This data set includes information about individual rides made in a bike-sharing system covering the greater San Francisco Bay area. Originally it contained 183412 bike trips and 16 features. After the cleaning process which includes,
- Incorect datatypes for most of the columns
- Missing Values
- Inaccurate values present in member birth year eg minimum year is 1878
- Other gender
- Additional columns to represent age
- Calculating distance between stations
- Choosing necessary features
The dataset now contained 15 features of 171,230 bike trips. The included features includes:
-
Trip Infomation: bike_id
-
Station Information: start_station_name, end_station_name
-
Member Infomation: user_type, member_gender, bike_share_for_all_trip
Derived Features/Variables:
-
Trip Infomation: duration(min),start_hour ,end_hour ,start_day, end_day, day_of_month, week_in_month, and distance(km)
-
Member Infomation: member_age
-
Female riders spends on average a longer time compared to male riders. Although there were hours male riders were more than the female riders.
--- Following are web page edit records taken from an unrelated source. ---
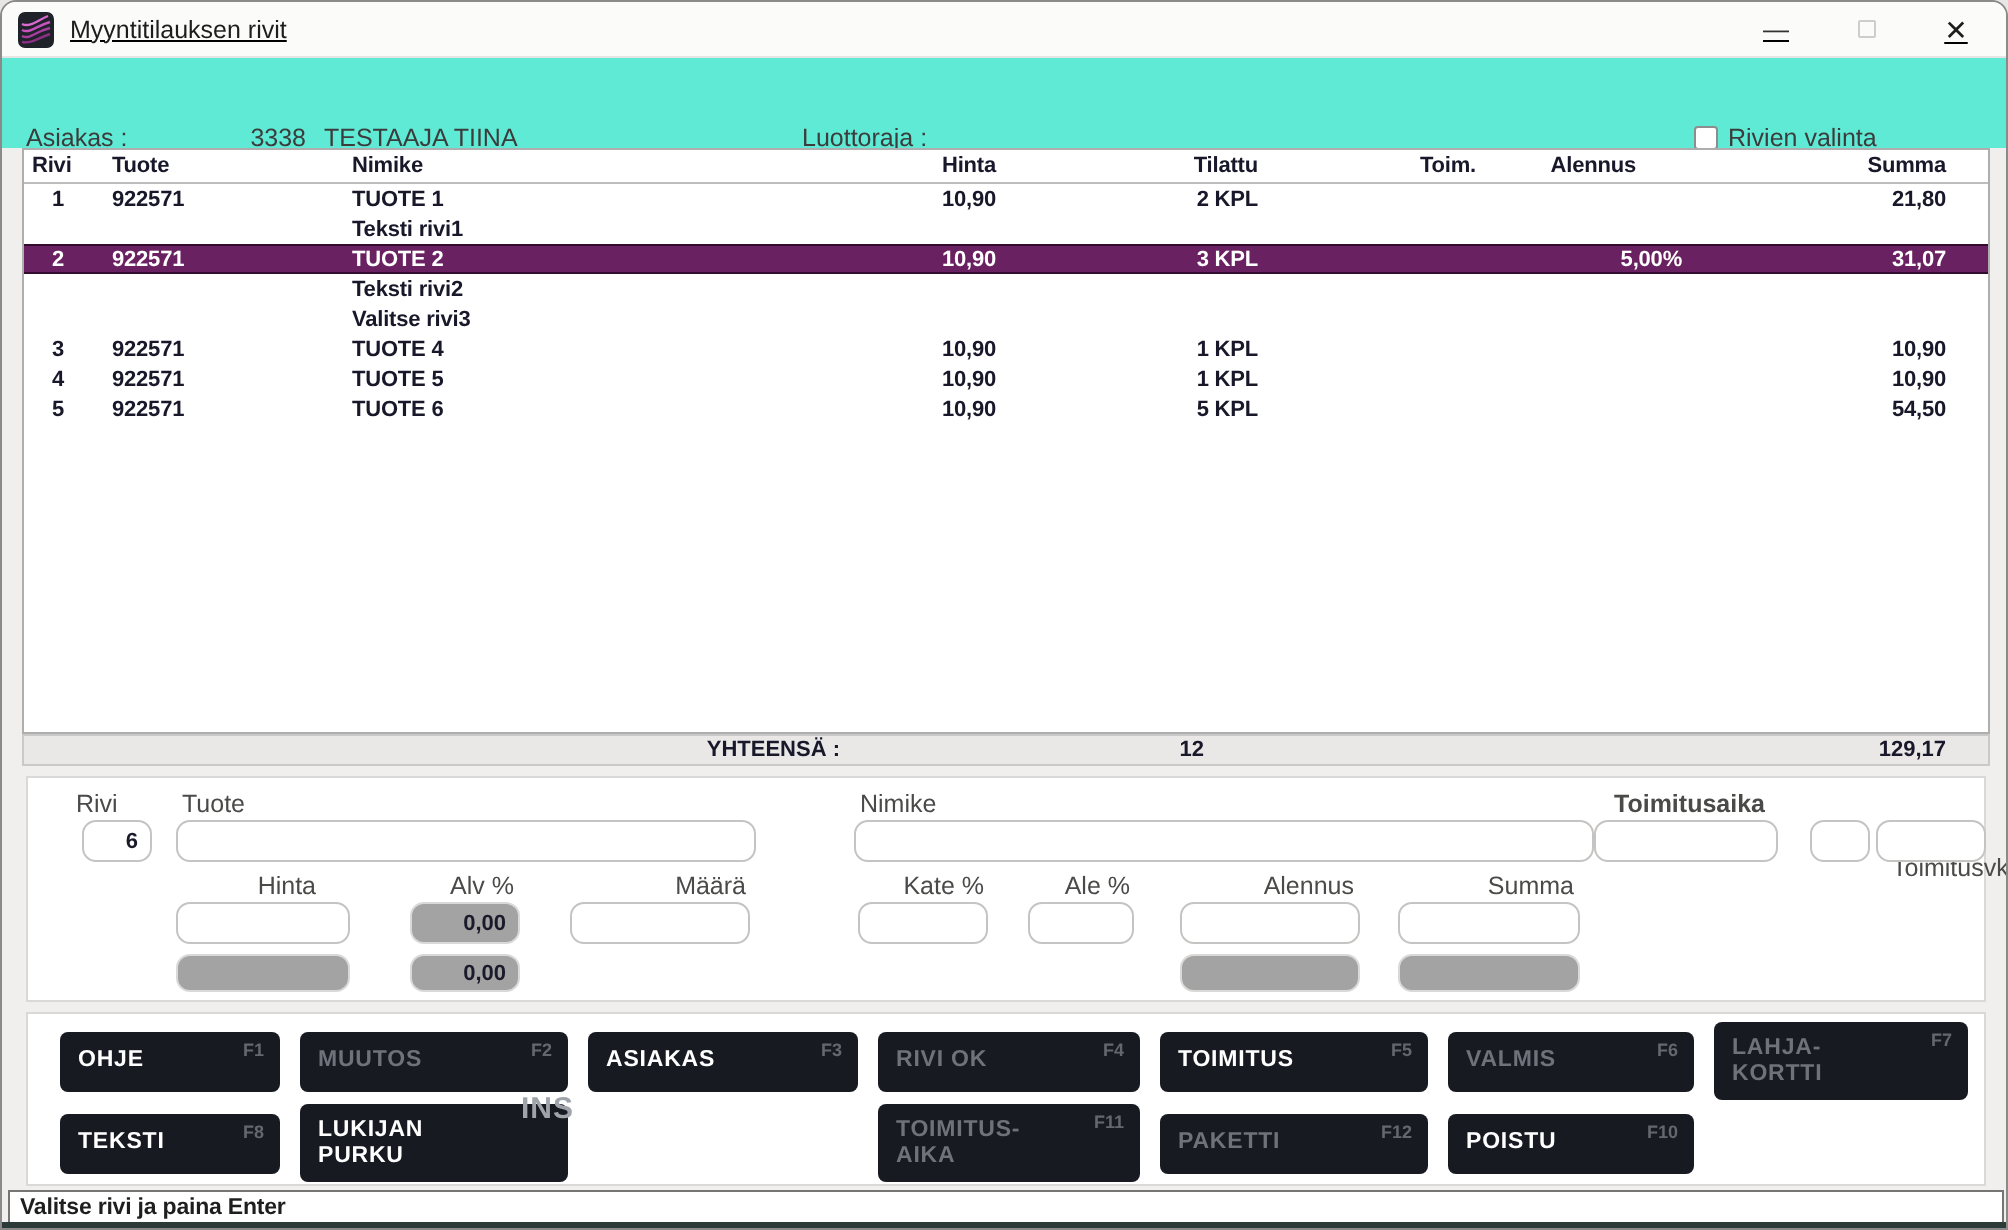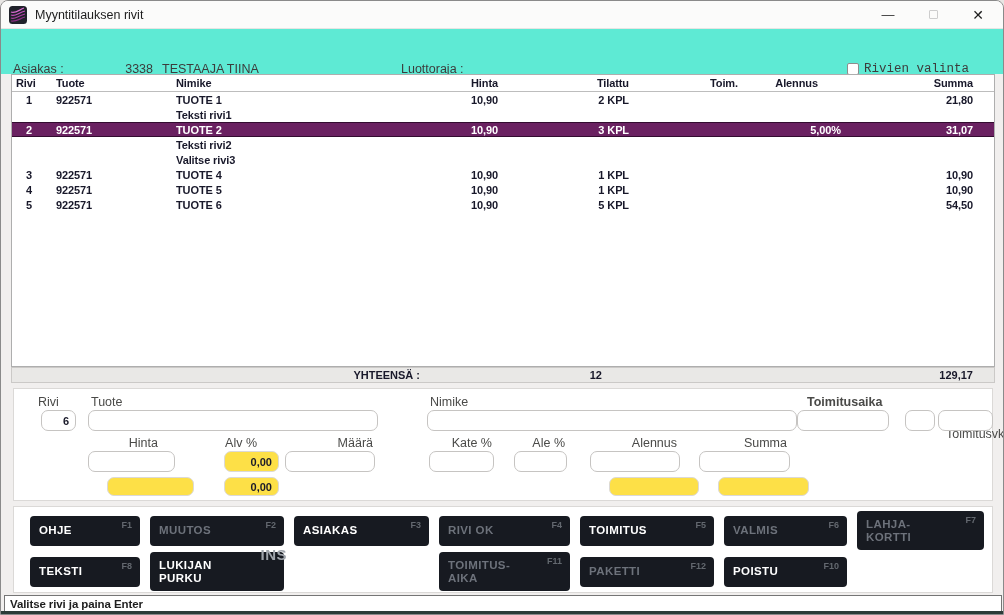"Myyntitilauksen rivit" .titlebar { text-decoration: none -> underline }
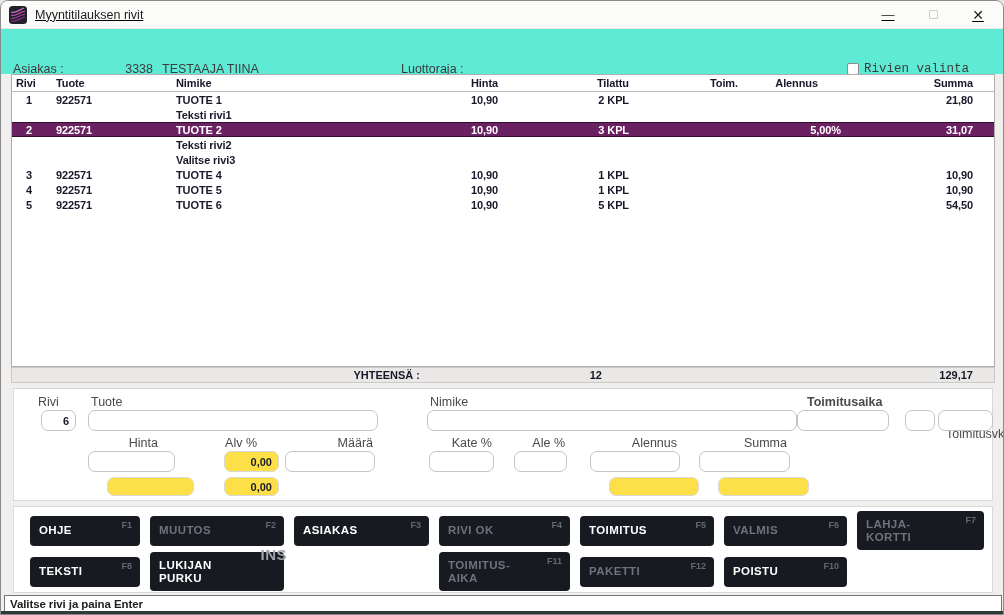"Rivien valinta" span.ih { font-family: Liberation Mono, monospace -> none }
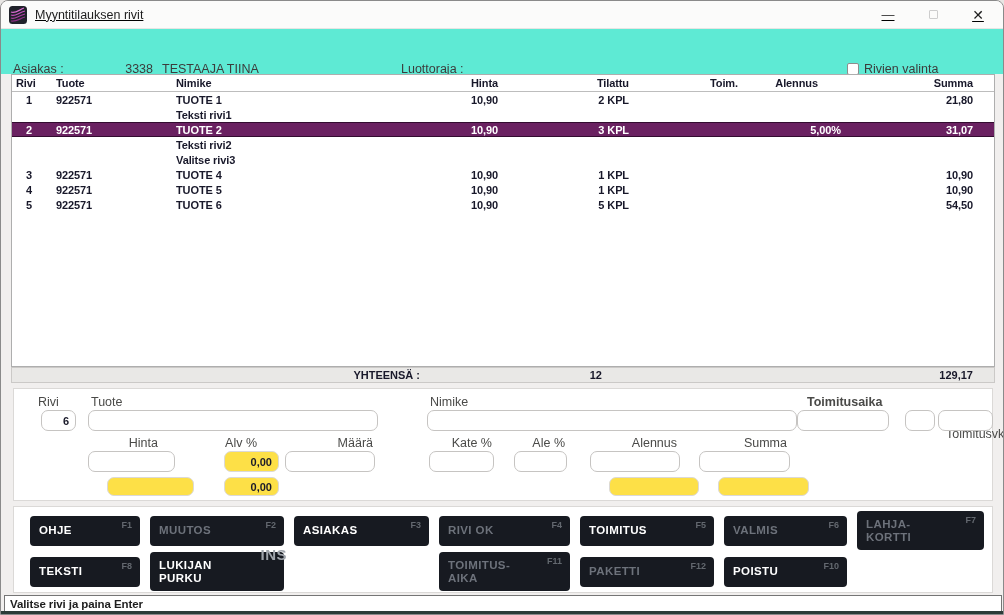"0,00" .inp.gray { background: #fde047 -> #a3a3a3; margin-left: 19px -> none }
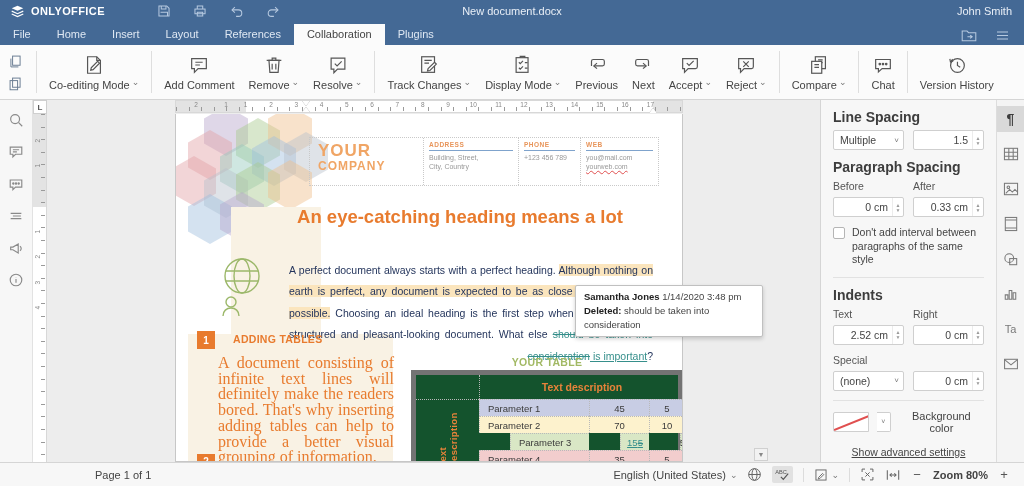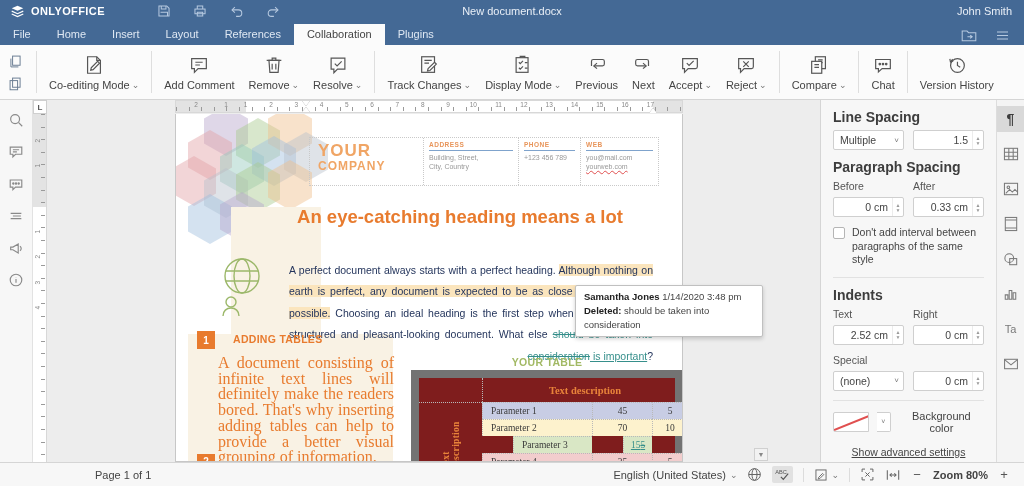"Co-editing Mode" .tbtn .lbl { align-items: center -> none }
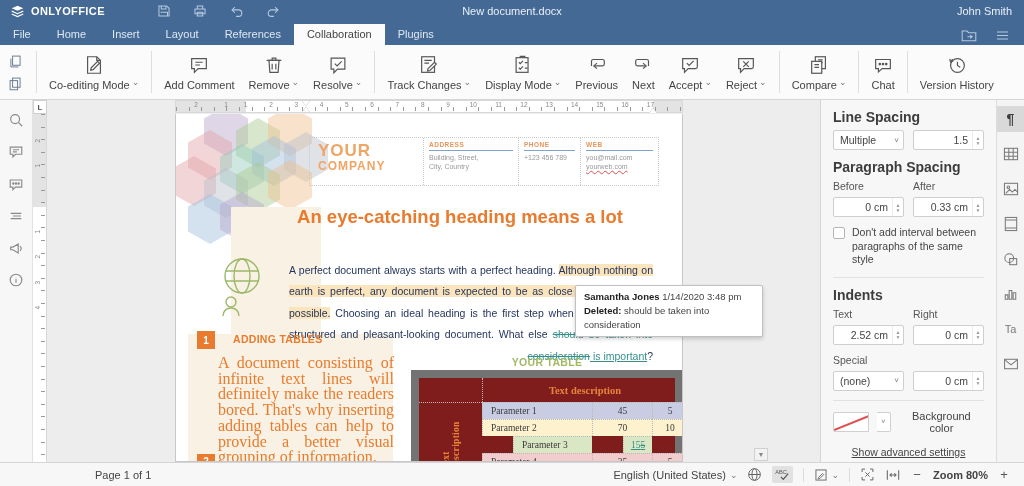"Text description" .dtable { background: #7f1d1d -> #14532d; border: 8px solid #737373 -> 5px solid #737373; font-family: Liberation Serif, serif -> none }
It proved insignificant in the overall trips that happens in a week
-
An average trip on weekends take more since most of the trips that happens on weekdays are the trips immediately before working hours, in between working hours and immediately after working hours.
For the presentation part, I'll be starting with how people used the bike service on the starting and ending hour and also show how it was used on the 7 days of the week. Then I will be following that with how each users both Customers and Subscribers used it by hour of the day and also by days of the week. I will be topping that up by showing what Gender spends more time biking at what hour and also what day.